-- SOURCE RECORDS follows --
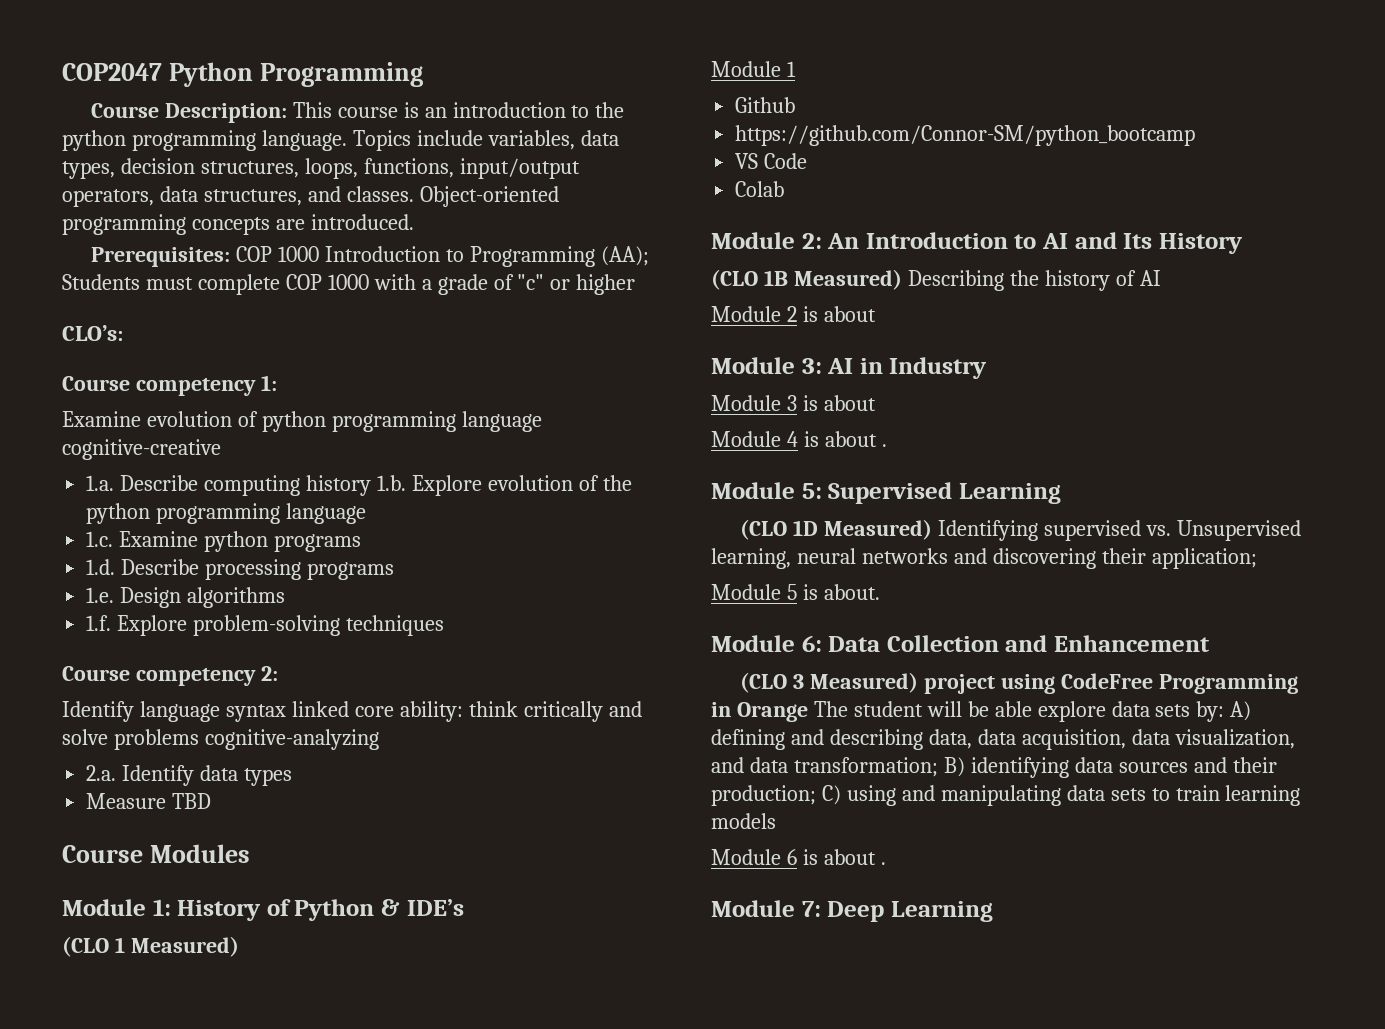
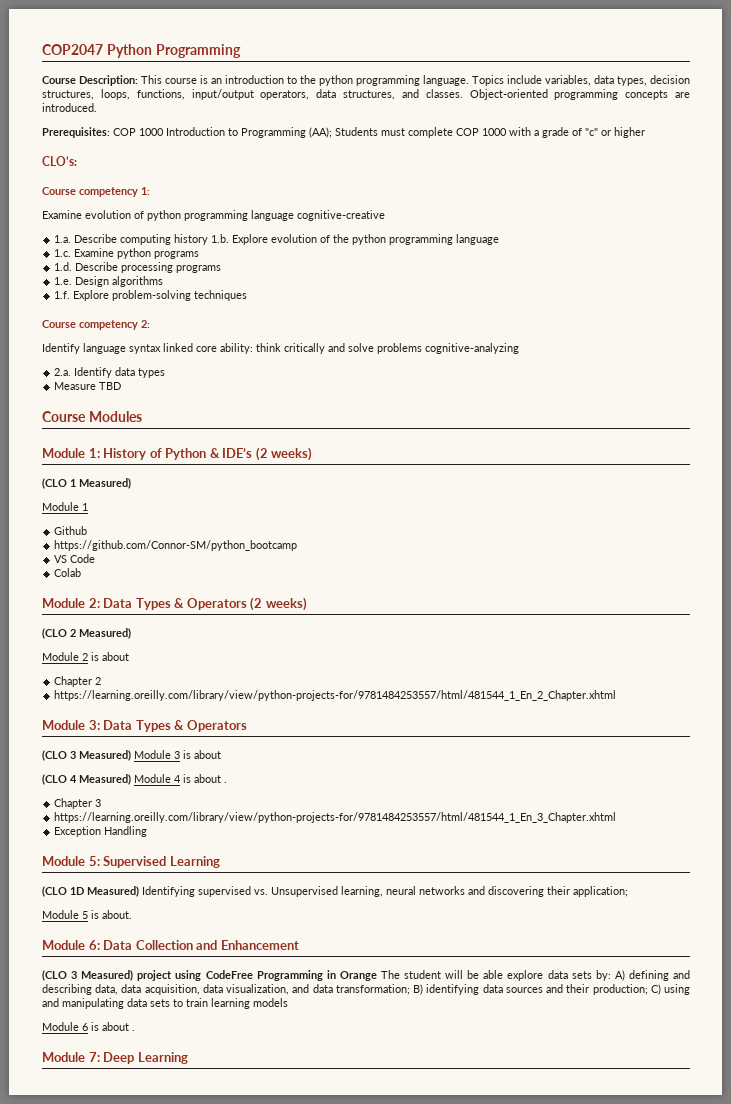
- Module 1: History of Python & IDE’s
+ Module 1: History of Python & IDE’s (2 weeks)
- Module 2: An Introduction to AI and Its History
- (CLO 1B Measured) Describing the history of AI
+ Module 2: Data Types & Operators (2 weeks)
+ (CLO 2 Measured)
+ Chapter 2
+ https://learning.oreilly.com/library/view/python-projects-for/9781484253557/html/481544_1_En_2_Chapter.xhtml
- Module 3: AI in Industry
- Module 3 is about
+ Module 3: Data Types & Operators
+ (CLO 3 Measured) Module 3 is about
- Module 4 is about .
+ (CLO 4 Measured) Module 4 is about .
+ Chapter 3
+ https://learning.oreilly.com/library/view/python-projects-for/9781484253557/html/481544_1_En_3_Chapter.xhtml
+ Exception Handling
-- SOURCE RECORDS concluded --
Repeat the listing word for word. Leave images out.

- Module 1: History of Python & IDE’s
+ Module 1: History of Python & IDE’s (2 weeks)
- Module 2: An Introduction to AI and Its History
- (CLO 1B Measured) Describing the history of AI
+ Module 2: Data Types & Operators (2 weeks)
+ (CLO 2 Measured)
+ Chapter 2
+ https://learning.oreilly.com/library/view/python-projects-for/9781484253557/html/481544_1_En_2_Chapter.xhtml
- Module 3: AI in Industry
- Module 3 is about
+ Module 3: Data Types & Operators
+ (CLO 3 Measured) Module 3 is about
- Module 4 is about .
+ (CLO 4 Measured) Module 4 is about .
+ Chapter 3
+ https://learning.oreilly.com/library/view/python-projects-for/9781484253557/html/481544_1_En_3_Chapter.xhtml
+ Exception Handling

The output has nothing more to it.